## Problem to solve
Copy out nothing but the lines from the one holding "11:46:15: 0.0013 -> 0.0009" through the end of the entries below, exactly as written and without the pictures.

## Data records
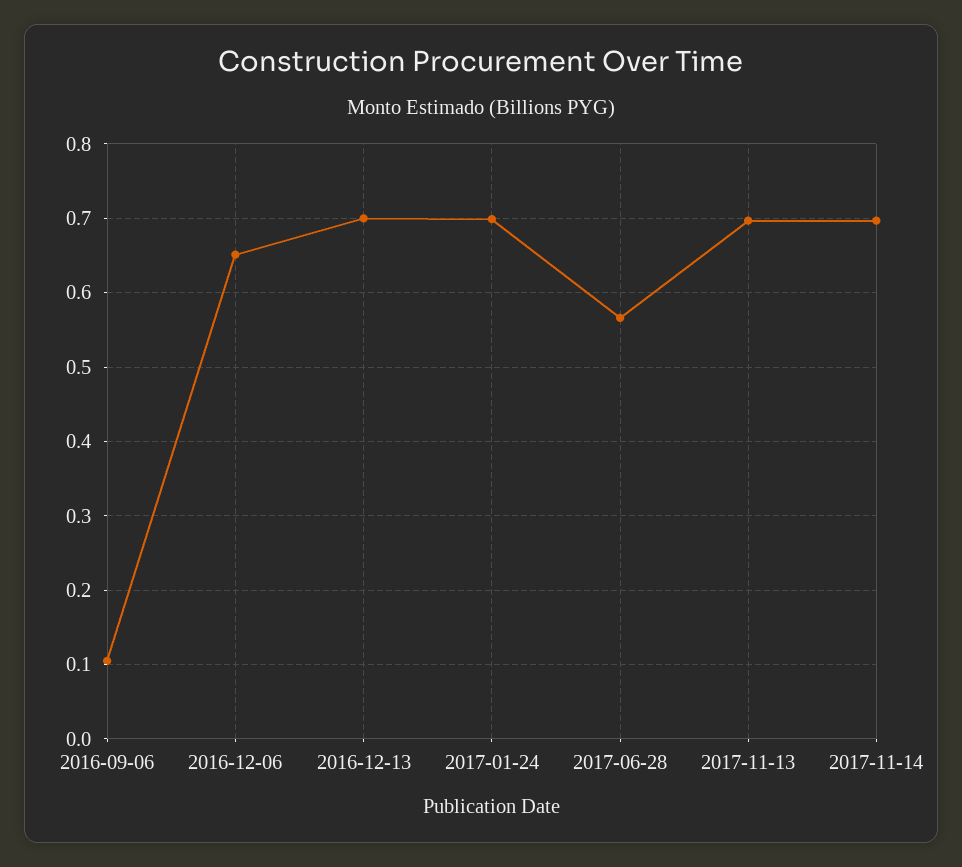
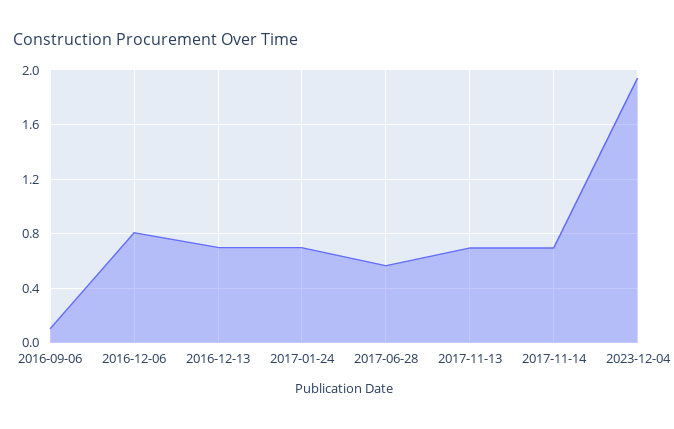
2016-12-06: 0.65 -> 0.8
2023-12-04: none -> 1.95

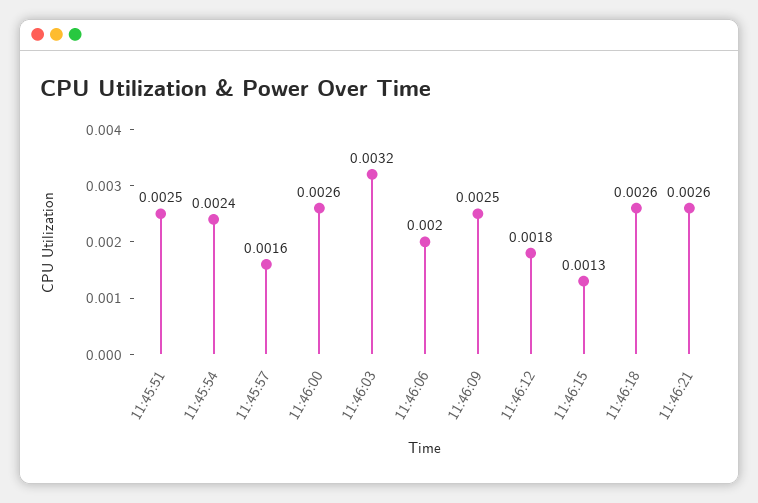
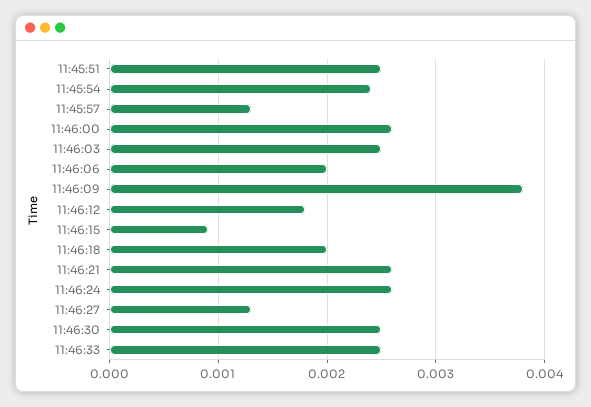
11:45:57: 0.0016 -> 0.0013
11:46:03: 0.0032 -> 0.0025
11:46:09: 0.0025 -> 0.0038
11:46:15: 0.0013 -> 0.0009
11:46:18: 0.0026 -> 0.002
11:46:24: none -> 0.0026
11:46:27: none -> 0.0013
11:46:30: none -> 0.0025
11:46:33: none -> 0.0025

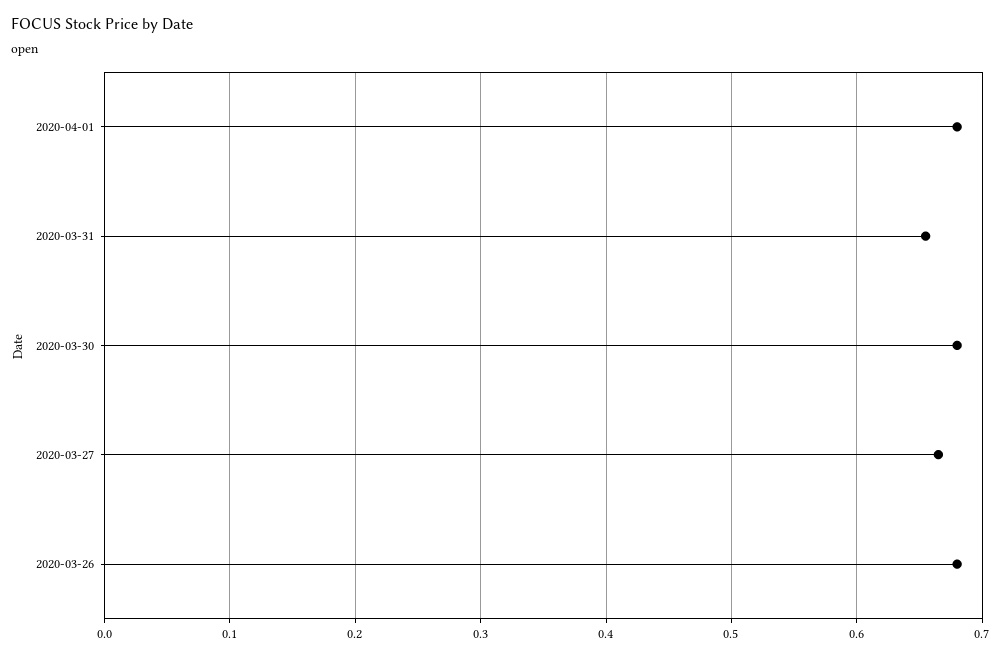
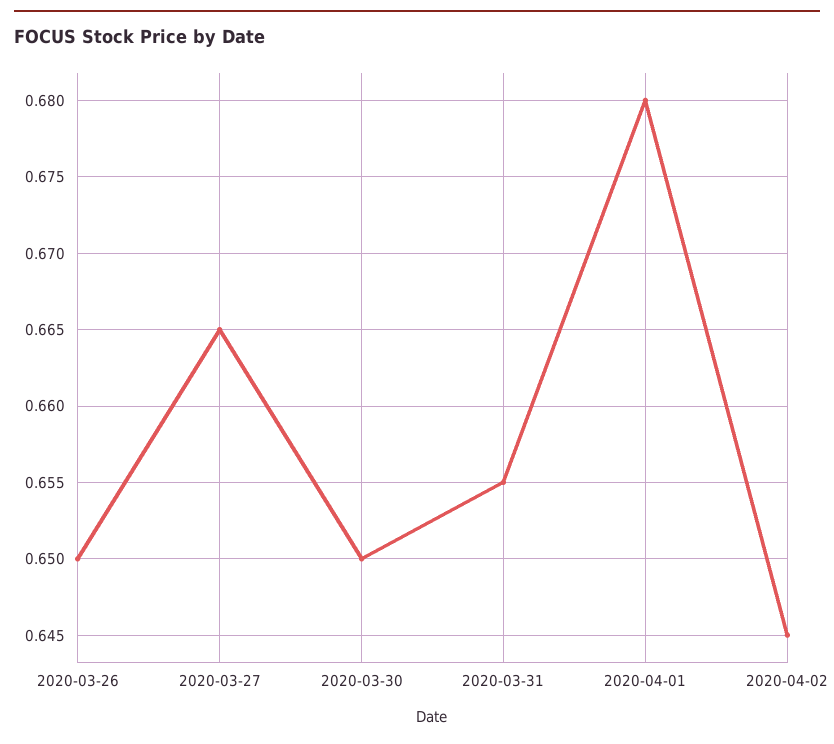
2020-03-30: 0.68 -> 0.65
2020-03-26: 0.68 -> 0.65
2020-04-02: none -> 0.645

## Your response
11:46:15: 0.0013 -> 0.0009
11:46:18: 0.0026 -> 0.002
11:46:24: none -> 0.0026
11:46:27: none -> 0.0013
11:46:30: none -> 0.0025
11:46:33: none -> 0.0025

2020-03-30: 0.68 -> 0.65
2020-03-26: 0.68 -> 0.65
2020-04-02: none -> 0.645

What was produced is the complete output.